AIM OF THE EXERCISE:
Reproduce all of the entries character for character, while leaving out any pictures they contain.

DATA EXTRACT:
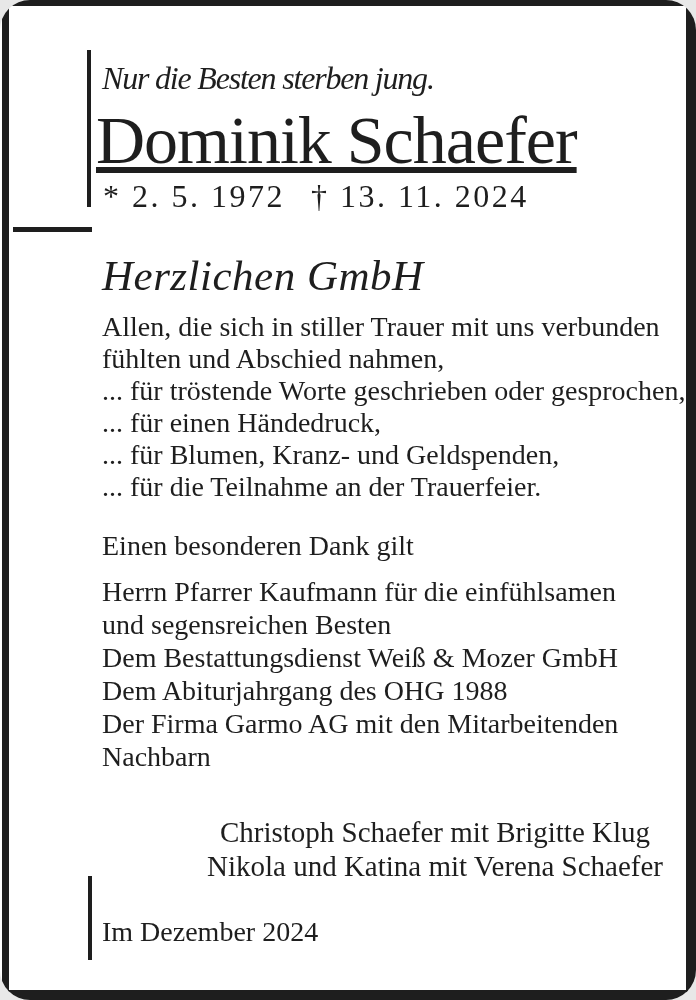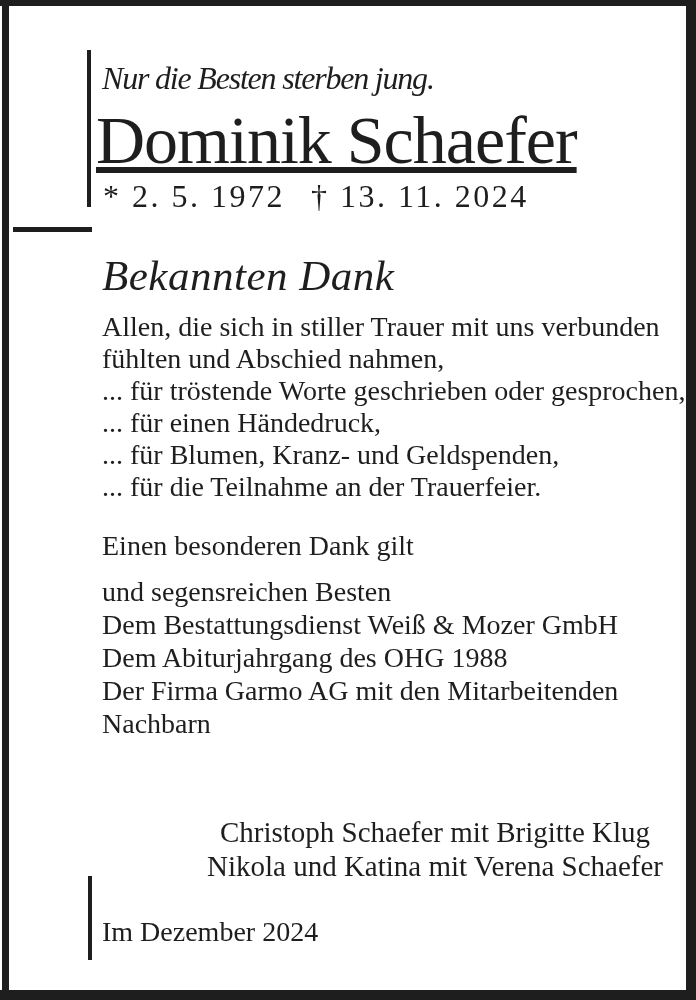--- a/index.html
+++ b/index.html
@@ -9,20 +9,21 @@
   }
   html,body{margin:0;padding:0;background:#e8e8e8;}
   .page{
     position:relative;
     width:696px;height:1000px;
     background:var(--background);
     overflow:hidden;
     font-family:"Liberation Serif","DejaVu Serif",serif;
     color:var(--ink);
     margin:0 auto;
+    border-radius:30px;
   }
   
   .bar{position:absolute;background:var(--frame);}
   .bar-top{left:0;top:0;width:696px;height:6px;}
   .bar-left{left:2px;top:0;width:7px;height:1000px;}
   .bar-right{left:686px;top:0;width:10px;height:1000px;}
   .bar-bottom{left:0;top:990px;width:696px;height:10px;}
   
   .rule{position:absolute;background:var(--ink);}
   .rule-header{left:87px;top:50px;width:4px;height:157px;}
@@ -73,33 +74,34 @@
   <div class="rule rule-header"></div>
   <div class="rule rule-dash"></div>
   <div class="rule rule-footer"></div>
 
   <div class="txt motto">Nur die Besten sterben jung.</div>
   <h1 class="txt name">Dominik Schaefer</h1>
   <div class="txt dates">
     <span class="birth">* 2. 5. 1972</span><span class="death">† 13. 11. 2024</span>
   </div>
 
-  <div class="txt thanks-heading">Bekannten Dank</div>
+  <div class="txt thanks-heading">Herzlichen GmbH</div>
 
   <div class="txt special-intro">Einen besonderen Dank gilt</div>
 
   <div class="txt intro-para">
     <div>Allen, die sich in stiller Trauer mit uns verbunden</div>
     <div>fühlten und Abschied nahmen,</div>
     <div>... für tröstende Worte geschrieben oder gesprochen,</div>
     <div>... für einen Händedruck,</div>
     <div>... für Blumen, Kranz- und Geldspenden,</div>
     <div>... für die Teilnahme an der Trauerfeier.</div>
   </div>
   <div class="txt special-para">
+    <div>Herrn Pfarrer Kaufmann für die einfühlsamen</div>
     <div>und segensreichen Besten</div>
     <div>Dem Bestattungsdienst Weiß &amp; Mozer GmbH</div>
     <div>Dem Abiturjahrgang des OHG 1988</div>
     <div>Der Firma Garmo AG mit den Mitarbeitenden</div>
     <div>Nachbarn</div>
   </div>
 
   <div class="txt signature">
     <div>Christoph Schaefer mit Brigitte Klug</div>
     <div>Nikola und Katina mit Verena Schaefer</div>

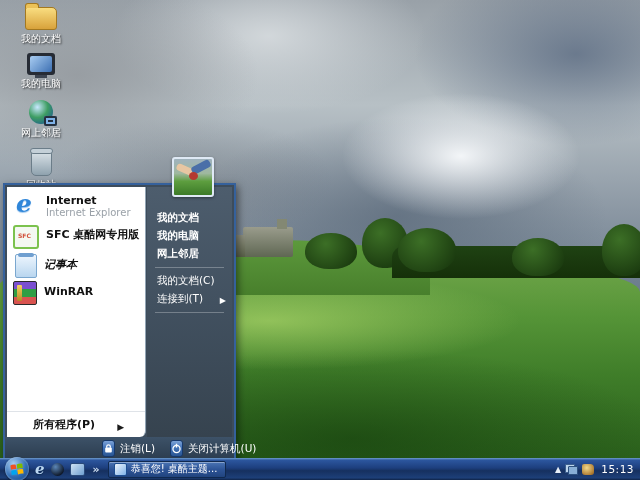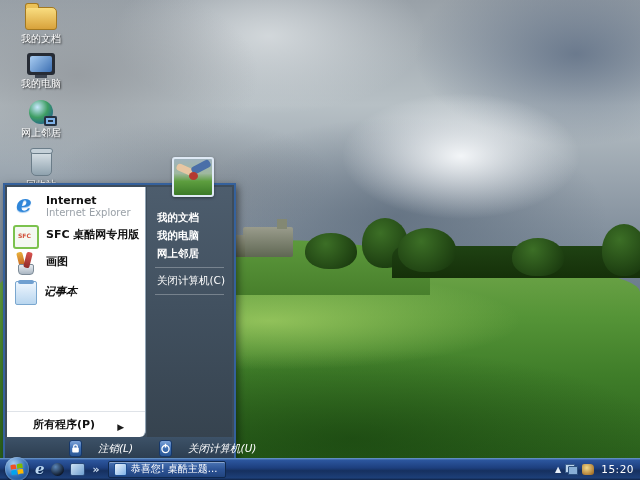--- a/index.html
+++ b/index.html
@@ -102,21 +102,21 @@
   .arrow-r-w::before{content:"▶";font-size:8px;color:#fff;}
 
   .sm-right{position:absolute;left:142px;top:2px;right:2px;bottom:23px;
     background:linear-gradient(180deg,#4d5d6d 0%,#41505f 50%,#36434f 100%);padding-top:22px;box-sizing:border-box;}
   .sm-ritem{display:flex;align-items:center;height:18px;padding:0 6px 0 10px;color:#fff;font-size:10.5px;white-space:nowrap;}
   .sm-ritem.bold{font-weight:bold;}
   .sm-ritem .grow{flex:1;}
   .sm-sep{height:1px;margin:4px 8px;background:rgba(255,255,255,.28);}
 
   .sm-bottom{position:absolute;left:0;right:0;bottom:0;height:23px;
-    background:linear-gradient(180deg,#3d5268,#2b3c4e);display:flex;align-items:center;gap:16px;padding-left:64px;box-sizing:border-box;font-style:italic;}
+    background:linear-gradient(180deg,#3d5268,#2b3c4e);display:flex;align-items:center;gap:5px;padding-left:97px;box-sizing:border-box;}
   .sm-btn{width:28px;height:15px;border-radius:3px;border:1px solid #16386b;
     background:linear-gradient(180deg,#7da3d8 0%,#4273b8 45%,#2a5693 100%);
     display:flex;align-items:center;justify-content:center;}
   .sm-btn svg{display:block;}
   .sm-bottom .blbl{color:#fff;font-size:10.5px;margin-right:10px;white-space:nowrap;}
 
   .avatar{position:absolute;left:172px;top:157px;width:38px;height:36px;z-index:21;
     border:2px solid #dfe9f5;border-radius:3px;box-shadow:0 1px 3px rgba(0,0,0,.4);
     background:linear-gradient(180deg,#9fb2bd 0%,#9fb89f 40%,#5d9e3f 62%,#3c7a28 100%);overflow:hidden;}
   .avatar .arm1{position:absolute;left:2px;top:8px;width:22px;height:7px;background:#e7c6a2;transform:rotate(24deg);border-radius:3px;}
@@ -201,43 +201,46 @@
         <div class="pico ico-ie"></div>
         <div>
           <div class="txt">Internet</div>
           <div class="txt sub">Internet Explorer</div>
         </div>
       </div>
       <div class="sm-item">
         <div class="pico ico-sfc"></div>
         <div class="txt">SFC 桌酷网专用版</div>
       </div>
-      <div class="sm-item">
-        <div class="pico ico-paint">
-            <div class="cup"></div>
-          </div>
-        <div class="txt">画图</div>
-      </div>
       <div class="sm-item" style="margin-top:3px;font-style:italic;">
         <div class="pico ico-note"></div>
         <div class="txt">记事本</div>
+      </div>
+      <div class="sm-item">
+        <div class="pico ico-rar"></div>
+        <div class="txt">WinRAR</div>
       </div>
 
       <div class="sm-allprog">
         <span class="txt">所有程序(P)</span>
         <span class="arrow-r"></span>
       </div>
     </div>
 
     <div class="sm-right">
       <div class="sm-ritem bold">我的文档</div>
       <div class="sm-ritem bold">我的电脑</div>
       <div class="sm-ritem bold">网上邻居</div>
       <div class="sm-sep"></div>
-      <div class="sm-ritem">关闭计算机(C)</div>
+      <div class="sm-ritem">我的文档(C)</div>
+      <div class="sm-ritem">
+        <span>连接到(T)</span>
+        <span class="grow"></span>
+        <span class="arrow-r-w"></span>
+      </div>
       <div class="sm-sep"></div>
     </div>
 
     <div class="sm-bottom">
       <div class="sm-btn">
         <svg width="11" height="11" viewBox="0 0 12 12">
           <path d="M4 5.2V4a2 2 0 0 1 4 0v1.2" stroke="#fff" stroke-width="1.4" fill="none"></path>
           <rect x="2.4" y="5" width="7.2" height="5.4" rx="1" fill="#fff"></rect>
         </svg>
       </div>
@@ -270,17 +273,17 @@
       <span class="ql-chev">»</span>
     </div>
     <div class="task-btn">
       <span class="tico"></span>
       <span class="ttxt">恭喜您! 桌酷主题...</span>
     </div>
     <div class="tray">
       <span class="tray-arrow">▲</span>
       <span class="tray-net"></span>
       <span class="tray-theme"></span>
-      <span class="clock">15:20</span>
+      <span class="clock">15:13</span>
     </div>
   </div>
 
 </div>
 
 </body></html>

OUTPUT:
--- a/index.html
+++ b/index.html
@@ -9,20 +9,21 @@
   }
   html,body{margin:0;padding:0;background:#e8e8e8;}
   .page{
     position:relative;
     width:696px;height:1000px;
     background:var(--background);
     overflow:hidden;
     font-family:"Liberation Serif","DejaVu Serif",serif;
     color:var(--ink);
     margin:0 auto;
+    border-radius:30px;
   }
   
   .bar{position:absolute;background:var(--frame);}
   .bar-top{left:0;top:0;width:696px;height:6px;}
   .bar-left{left:2px;top:0;width:7px;height:1000px;}
   .bar-right{left:686px;top:0;width:10px;height:1000px;}
   .bar-bottom{left:0;top:990px;width:696px;height:10px;}
   
   .rule{position:absolute;background:var(--ink);}
   .rule-header{left:87px;top:50px;width:4px;height:157px;}
@@ -73,33 +74,34 @@
   <div class="rule rule-header"></div>
   <div class="rule rule-dash"></div>
   <div class="rule rule-footer"></div>
 
   <div class="txt motto">Nur die Besten sterben jung.</div>
   <h1 class="txt name">Dominik Schaefer</h1>
   <div class="txt dates">
     <span class="birth">* 2. 5. 1972</span><span class="death">† 13. 11. 2024</span>
   </div>
 
-  <div class="txt thanks-heading">Bekannten Dank</div>
+  <div class="txt thanks-heading">Herzlichen GmbH</div>
 
   <div class="txt special-intro">Einen besonderen Dank gilt</div>
 
   <div class="txt intro-para">
     <div>Allen, die sich in stiller Trauer mit uns verbunden</div>
     <div>fühlten und Abschied nahmen,</div>
     <div>... für tröstende Worte geschrieben oder gesprochen,</div>
     <div>... für einen Händedruck,</div>
     <div>... für Blumen, Kranz- und Geldspenden,</div>
     <div>... für die Teilnahme an der Trauerfeier.</div>
   </div>
   <div class="txt special-para">
+    <div>Herrn Pfarrer Kaufmann für die einfühlsamen</div>
     <div>und segensreichen Besten</div>
     <div>Dem Bestattungsdienst Weiß &amp; Mozer GmbH</div>
     <div>Dem Abiturjahrgang des OHG 1988</div>
     <div>Der Firma Garmo AG mit den Mitarbeitenden</div>
     <div>Nachbarn</div>
   </div>
 
   <div class="txt signature">
     <div>Christoph Schaefer mit Brigitte Klug</div>
     <div>Nikola und Katina mit Verena Schaefer</div>

--- a/index.html
+++ b/index.html
@@ -102,21 +102,21 @@
   .arrow-r-w::before{content:"▶";font-size:8px;color:#fff;}
 
   .sm-right{position:absolute;left:142px;top:2px;right:2px;bottom:23px;
     background:linear-gradient(180deg,#4d5d6d 0%,#41505f 50%,#36434f 100%);padding-top:22px;box-sizing:border-box;}
   .sm-ritem{display:flex;align-items:center;height:18px;padding:0 6px 0 10px;color:#fff;font-size:10.5px;white-space:nowrap;}
   .sm-ritem.bold{font-weight:bold;}
   .sm-ritem .grow{flex:1;}
   .sm-sep{height:1px;margin:4px 8px;background:rgba(255,255,255,.28);}
 
   .sm-bottom{position:absolute;left:0;right:0;bottom:0;height:23px;
-    background:linear-gradient(180deg,#3d5268,#2b3c4e);display:flex;align-items:center;gap:16px;padding-left:64px;box-sizing:border-box;font-style:italic;}
+    background:linear-gradient(180deg,#3d5268,#2b3c4e);display:flex;align-items:center;gap:5px;padding-left:97px;box-sizing:border-box;}
   .sm-btn{width:28px;height:15px;border-radius:3px;border:1px solid #16386b;
     background:linear-gradient(180deg,#7da3d8 0%,#4273b8 45%,#2a5693 100%);
     display:flex;align-items:center;justify-content:center;}
   .sm-btn svg{display:block;}
   .sm-bottom .blbl{color:#fff;font-size:10.5px;margin-right:10px;white-space:nowrap;}
 
   .avatar{position:absolute;left:172px;top:157px;width:38px;height:36px;z-index:21;
     border:2px solid #dfe9f5;border-radius:3px;box-shadow:0 1px 3px rgba(0,0,0,.4);
     background:linear-gradient(180deg,#9fb2bd 0%,#9fb89f 40%,#5d9e3f 62%,#3c7a28 100%);overflow:hidden;}
   .avatar .arm1{position:absolute;left:2px;top:8px;width:22px;height:7px;background:#e7c6a2;transform:rotate(24deg);border-radius:3px;}
@@ -201,43 +201,46 @@
         <div class="pico ico-ie"></div>
         <div>
           <div class="txt">Internet</div>
           <div class="txt sub">Internet Explorer</div>
         </div>
       </div>
       <div class="sm-item">
         <div class="pico ico-sfc"></div>
         <div class="txt">SFC 桌酷网专用版</div>
       </div>
-      <div class="sm-item">
-        <div class="pico ico-paint">
-            <div class="cup"></div>
-          </div>
-        <div class="txt">画图</div>
-      </div>
       <div class="sm-item" style="margin-top:3px;font-style:italic;">
         <div class="pico ico-note"></div>
         <div class="txt">记事本</div>
+      </div>
+      <div class="sm-item">
+        <div class="pico ico-rar"></div>
+        <div class="txt">WinRAR</div>
       </div>
 
       <div class="sm-allprog">
         <span class="txt">所有程序(P)</span>
         <span class="arrow-r"></span>
       </div>
     </div>
 
     <div class="sm-right">
       <div class="sm-ritem bold">我的文档</div>
       <div class="sm-ritem bold">我的电脑</div>
       <div class="sm-ritem bold">网上邻居</div>
       <div class="sm-sep"></div>
-      <div class="sm-ritem">关闭计算机(C)</div>
+      <div class="sm-ritem">我的文档(C)</div>
+      <div class="sm-ritem">
+        <span>连接到(T)</span>
+        <span class="grow"></span>
+        <span class="arrow-r-w"></span>
+      </div>
       <div class="sm-sep"></div>
     </div>
 
     <div class="sm-bottom">
       <div class="sm-btn">
         <svg width="11" height="11" viewBox="0 0 12 12">
           <path d="M4 5.2V4a2 2 0 0 1 4 0v1.2" stroke="#fff" stroke-width="1.4" fill="none"></path>
           <rect x="2.4" y="5" width="7.2" height="5.4" rx="1" fill="#fff"></rect>
         </svg>
       </div>
@@ -270,17 +273,17 @@
       <span class="ql-chev">»</span>
     </div>
     <div class="task-btn">
       <span class="tico"></span>
       <span class="ttxt">恭喜您! 桌酷主题...</span>
     </div>
     <div class="tray">
       <span class="tray-arrow">▲</span>
       <span class="tray-net"></span>
       <span class="tray-theme"></span>
-      <span class="clock">15:20</span>
+      <span class="clock">15:13</span>
     </div>
   </div>
 
 </div>
 
 </body></html>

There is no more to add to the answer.